Wednesday, November 24, 2010

Tangles of Pop Culture

There is no popular culture in general. Even if we could hold the word to one of the several things we tend to mean by "popular" (well liked, "low," tawdry, insincere, bodily), we would still be describing the eddying movements of a mob that evades generalization. If we assert that there is some popular culture, we acknowledge the power of the Horde to stand as at least equal with Empire.

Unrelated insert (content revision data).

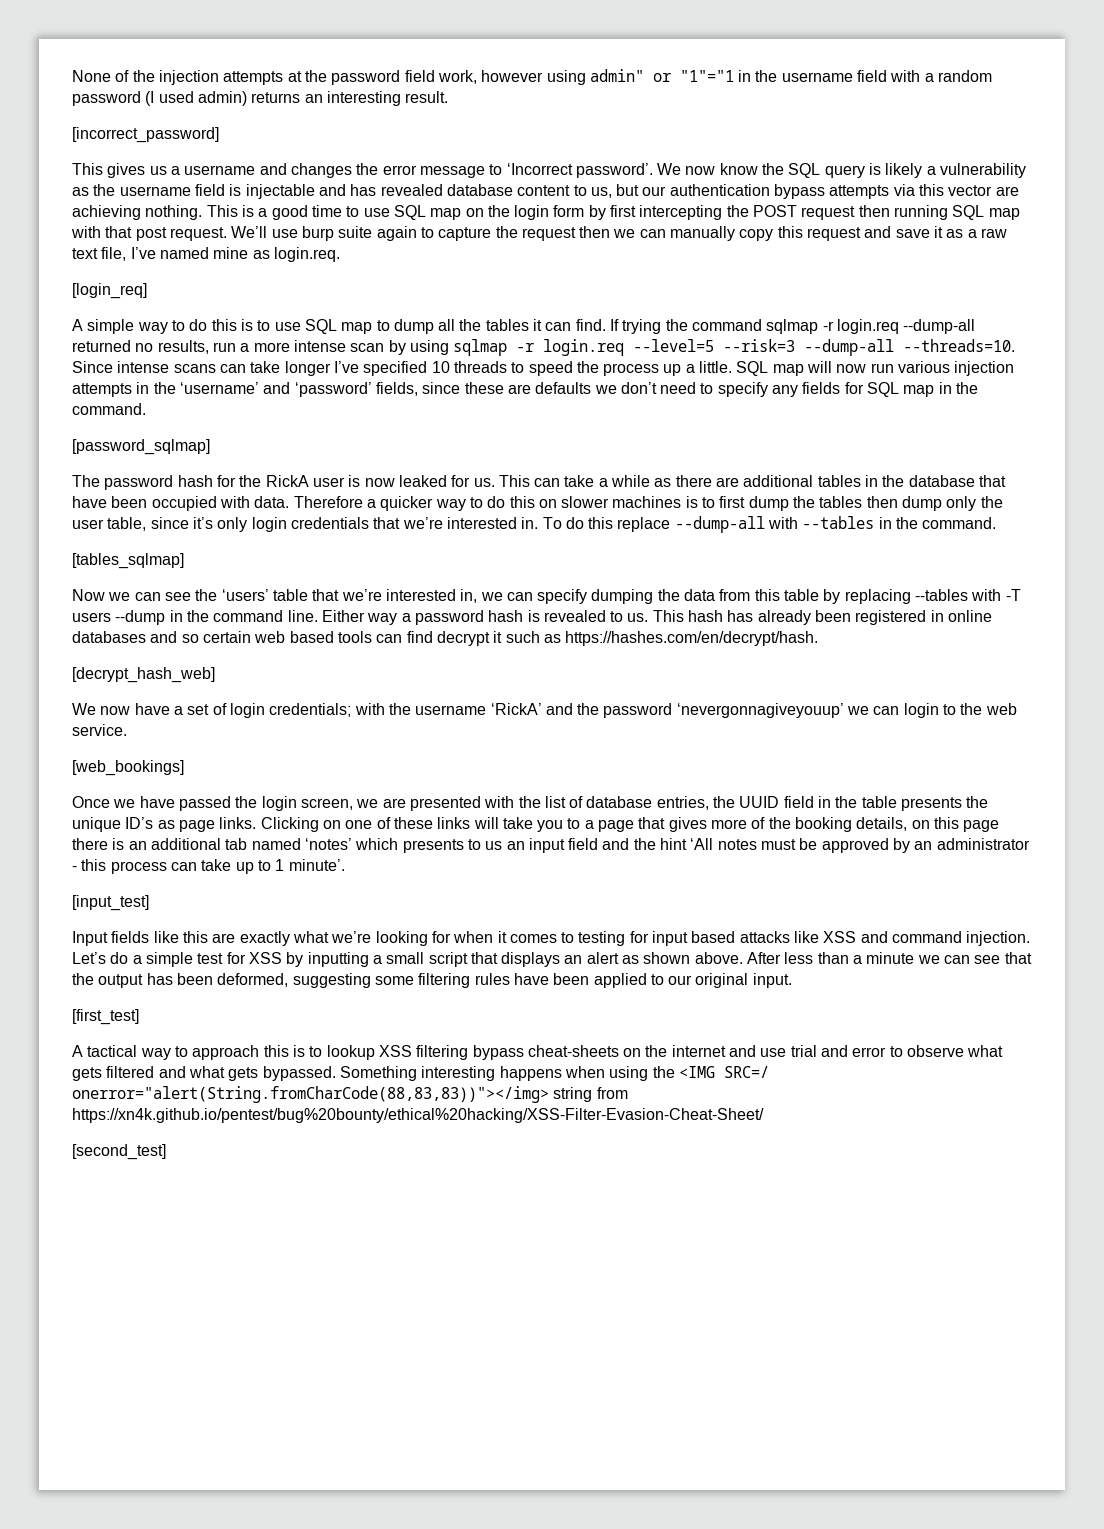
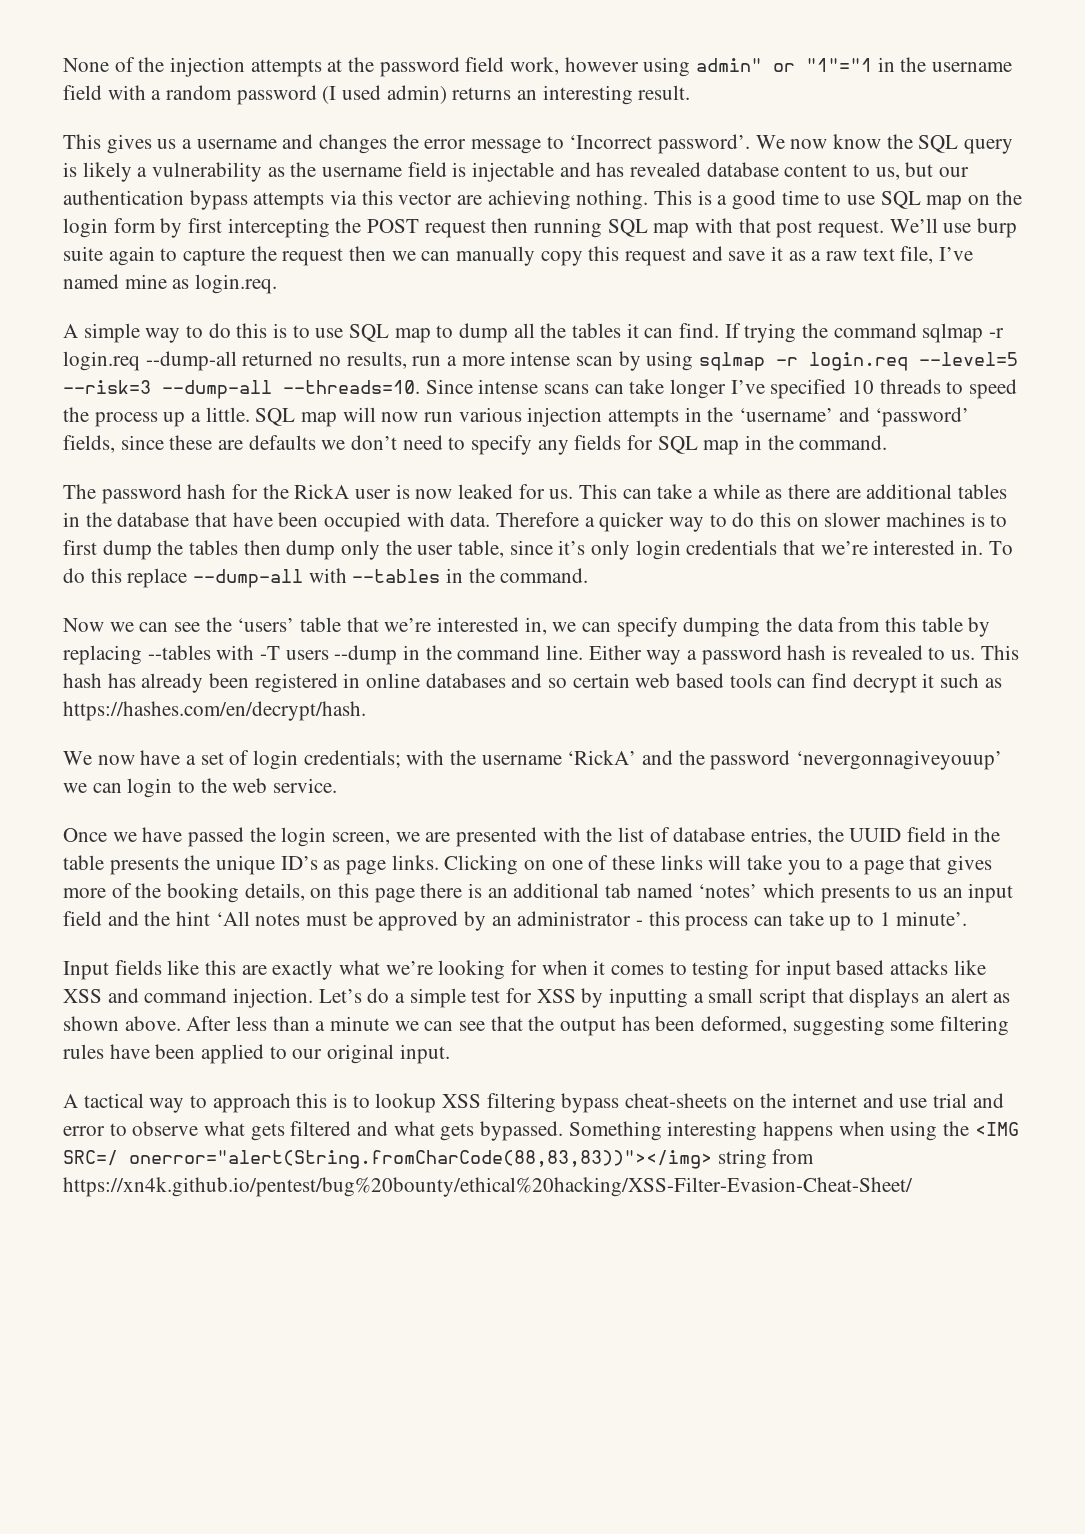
- [incorrect_password]
- [login_req]
- [password_sqlmap]
- [tables_sqlmap]
- [decrypt_hash_web]
- [web_bookings]
- [input_test]
- [first_test]
- [second_test]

But, of course, in the hot swirl of tawdry, bodily, well liked things, we will not find consistency, even in the acknowledgment of complexity. Popular culture always follows the logic of the state in places. Consider how the Jumpman/Daisy//Kong triad continues to present a patriarchal gender dyad (boy saves girl) within a human/animal dyad (man tames beast, culture captures nature) even in all of its new guises. Once the Super Nintendo offered it, Donkey Kong took the human mask onto his animal face, pressing the boundary of the dyad back to a place between the warm blooded and the reptilian, making himself and his children human enough ("there is no society," Thatcher says, "only individuals," then adds as an afterthought, "and their families").

Today I am encouraged by three pieces of popular culture which loudly affirm complexity. I needed them.

1) It turns out that the first piece of reportage on video games (1972) was a piece of mind blowing journalistic poetry by an LSD pioneer: "Something basic is going on."

2) Pink's new music video in which she fucks a nun, dances with impolite joy at a school dance, beats up Capitalism, and kills a matador made me laughcry so hard.

3) The Queer activists at http://www.putthisonthemap.org/ have issued a PSA wherein teenagers (their educators and spokespeople are all very young) say things that proudly step beyond fighting for the state logic of marriage. Things I needed to know were speakable by the wonderfully young:

‎"This is about how my identities cannot be summed up in letters."